Two book reviews complete the contributions for this edition. John Keown reviews Jonathan Herring’s The Right to Be Protected From Committing Suicide (Oxford, Hart, 2022). Herring’s thesis is that there is a human right to be protected by the state from taking one’s own life. Over 10 chapters, the book argues that society establishes the environment within which socio-economic and health inequality encourage suicide to flourish, and so the state has an obligation to protect people who might choose to die by suicide. Keown praises the book for presenting a thoughtful and well-researched contribution, which attempts to ‘recentre contemporary discussion of suicide and assisted suicide by putting the sad reality of suicide, and its causes, centre-stage’. Keown also, however, suggests that there are some unresolved tensions within the thesis that could have been avoided. In Keown’s opinion, the discussion about the value of autonomy on the issue of suicide, and the inclusion of any consideration of legalising assisted suicide weaken the potential impact of the central argument. The review alerts the reader to some well-established concerns over the vagaries of autonomy, the slippery dangers of legalising assisted dying and some definitional questions concerning the precise meaning of suicide. Ultimately, though, Keown compliments the book for being an ‘original, thought-provoking and valuable contribution to the literature on suicide’.

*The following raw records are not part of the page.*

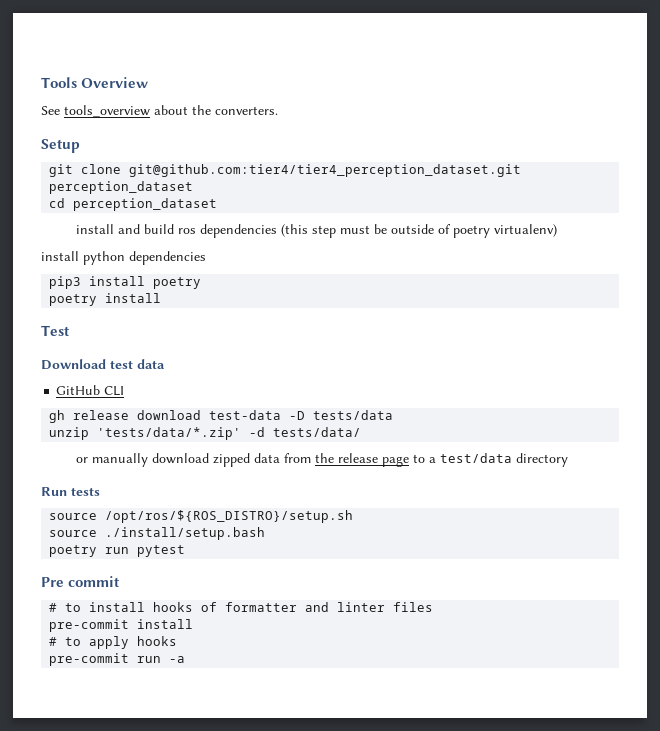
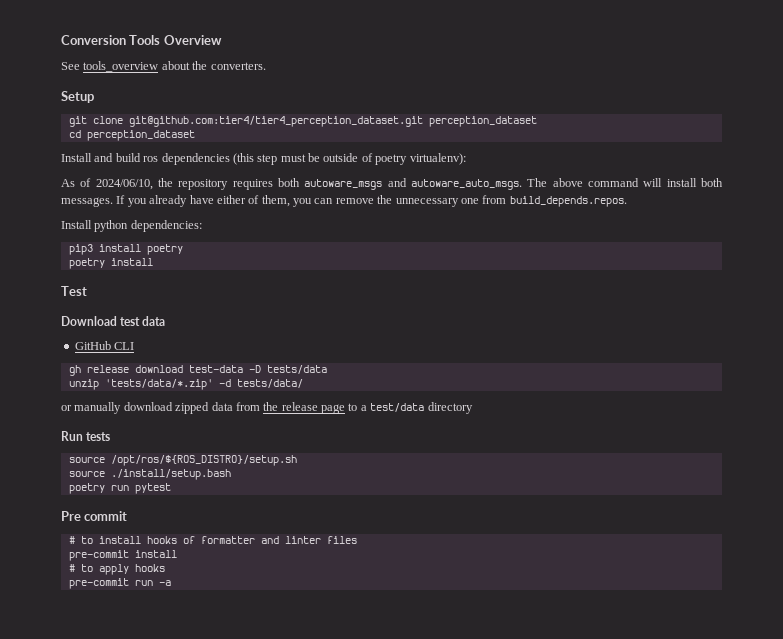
- Tools Overview
+ Conversion Tools Overview
- install and build ros dependencies (this step must be outside of poetry virtualenv)
- install python dependencies
+ Install and build ros dependencies (this step must be outside of poetry virtualenv):
+ As of 2024/06/10, the repository requires both autoware_msgs and autoware_auto_msgs. The above command will install both messages. If you already have either of them, you can remove the unnecessary one from build_depends.repos.
+ Install python dependencies:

The second book reviewed – by Heather Swadley – is, The Disability Bioethics Reader, a collection of essays edited by Joel Michael Reynolds and Christine Wieseler (Routledge, 2022). This book presents an introduction to the field of bioethics through the lens of critical disability studies and the philosophy of disability. It brings together a diverse selection of scholars, and, over 10 sections and 36 chapters, a rich array of themes and topics are explored. Due to the breadth and scope of the collection, Swadley’s review focuses on core themes and strengths of this impressive volume. The identified strengths are ‘thought-provoking, engaging and provides prospective that will be useful for practitioners and scholars alike’. The critical comments are intended as suggestions for future research and further exploration, and these include, the need to engage more with lived experiences through qualitative study, and a plea for more engagement with eugenics as reproductive control. Notwithstanding these suggestions, Swadley finds that the collection ‘provides a vital synthesis of critical disability studies and bioethics’, that is both accessible for anyone new to the field and insightful for established scholars.